The surprise is that it has not happened already. Surely it will not be long before powerful patient lobbies, buoyed by constant talk of choice, home in on an offending trust. Sir Michael believes that patients' chances of success are high - and lawyers tend to agree.
Some might think Sir Michael is deflecting criticism of his own organisation's processes and support mechanism. Certainly, last year's NICE conference was peppered with contributions from resentful doctors who believed the institute was better at throwing pieces of guidance at them than helping with implementation.

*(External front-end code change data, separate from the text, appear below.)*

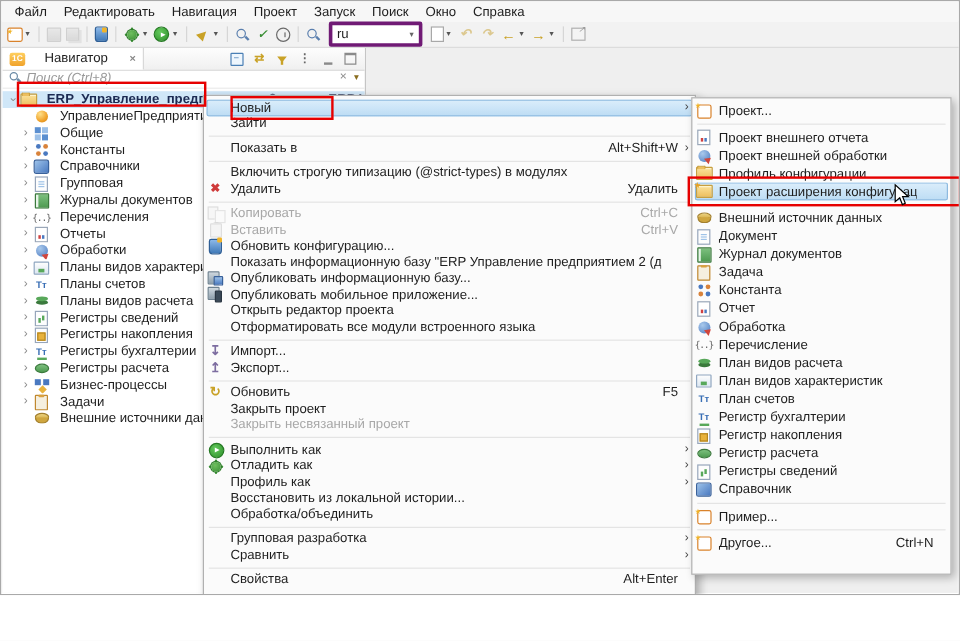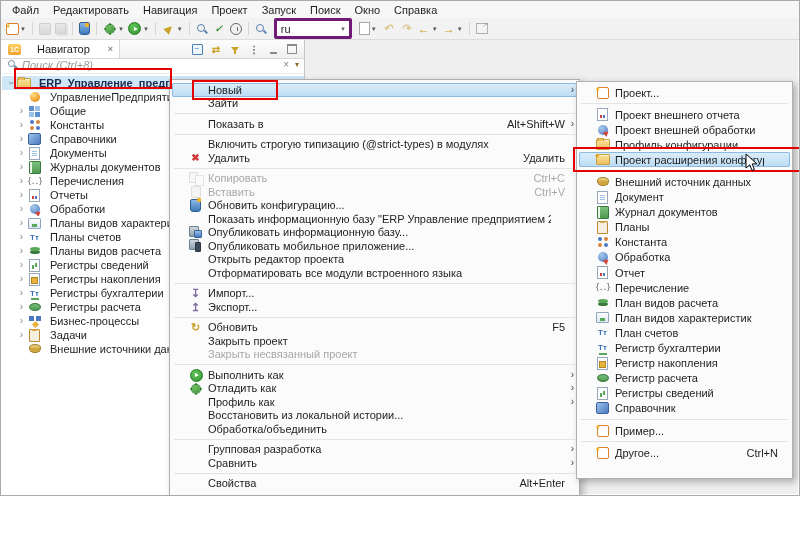--- a/index.html
+++ b/index.html
@@ -87,7 +87,7 @@
   .menu{position:absolute;background:#fbfbfb;border:1px solid #b0b0b0;box-shadow:3px 3px 7px rgba(0,0,0,.28);box-sizing:border-box;padding:3px 2px;z-index:5}
   .ctx{left:168px;top:78px;width:411px;height:447px}
   .sub{left:575px;top:80px;width:217px;height:398px;z-index:6}
-  .mrow{display:flex;align-items:center;padding:0 3px 0 16px;line-height:12px}
+  .mrow{display:flex;align-items:center;padding:0 3px 0 0;line-height:12px}
   .ctx .mrow{height:13.5px}
   .sub .mrow{height:15.1px}
   .mrow .lbl{flex:1;white-space:nowrap;overflow:hidden}

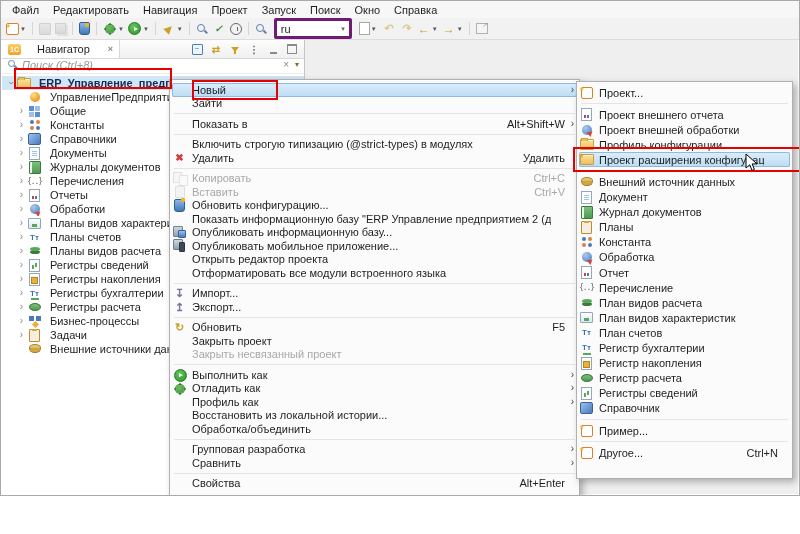--- a/index.html
+++ b/index.html
@@ -318,7 +318,7 @@
           <div class="trow" style="padding-left: 14px;">
     <span class="chev">›</span>
     <span class="ic ic-document"></span>
-    <span class="lbl">Документы</span>
+    <span class="lbl">Групповая</span>
   </div>
           <div class="trow" style="padding-left: 14px;">
     <span class="chev">›</span>

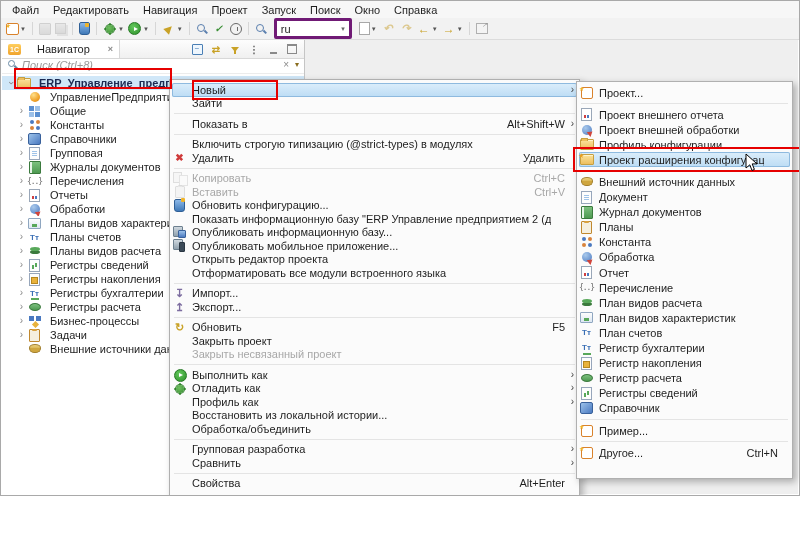--- a/index.html
+++ b/index.html
@@ -615,7 +615,7 @@
   </div>
       <div class="mrow">
     <span class="ic ic-task"></span>
-    <span class="lbl">Планы</span>
+    <span class="lbl">Задача</span>
     <span class="sc"></span>
     <span class="arr"></span>
   </div>

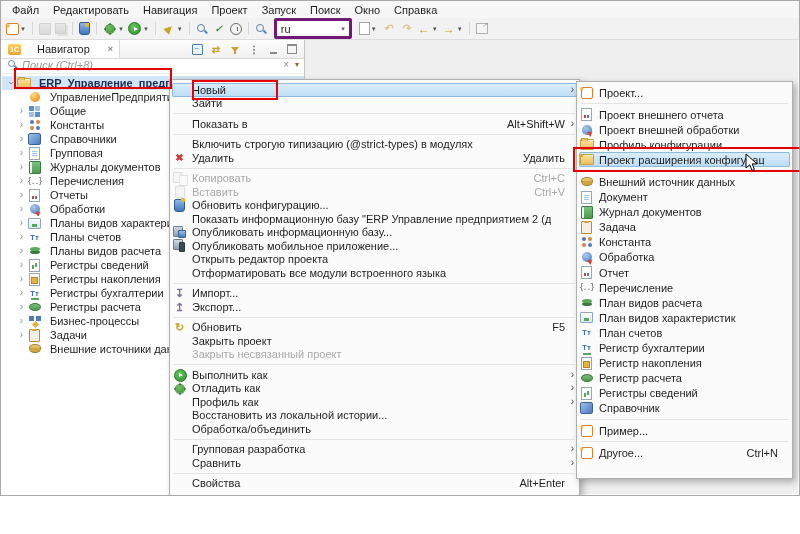--- a/index.html
+++ b/index.html
@@ -626,14 +626,14 @@
     <span class="arr"></span>
   </div>
       <div class="mrow">
+    <span class="ic ic-report"></span>
+    <span class="lbl">Отчет</span>
+    <span class="sc"></span>
+    <span class="arr"></span>
+  </div>
+      <div class="mrow">
     <span class="ic ic-processor"></span>
     <span class="lbl">Обработка</span>
-    <span class="sc"></span>
-    <span class="arr"></span>
-  </div>
-      <div class="mrow">
-    <span class="ic ic-report"></span>
-    <span class="lbl">Отчет</span>
     <span class="sc"></span>
     <span class="arr"></span>
   </div>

We must welcome Sir Michael's frank admission of NICE's weaknesses - chiefly the 'embarrassingly long' gestation period for guidance. In part he blames capacity - there will be worries that taking on much of the workload of the Health Development Agency next year will do nothing to improve its ability to act quickly.
There are other criticisms to be made. As our clinical management feature explains this week (pages 30-31), its guidance on the provision of osteoporosis services will prove deeply unpopular with specialists.
Many fear that restrictions on scans for women under 75 is a disservice to patients and will create greater need in the long term. They also point out that the recommendations contradict the guidance put out by NICE's sister organisation in Scotland. It may be that trusts' doors will not be the only ones patient groups start knocking on.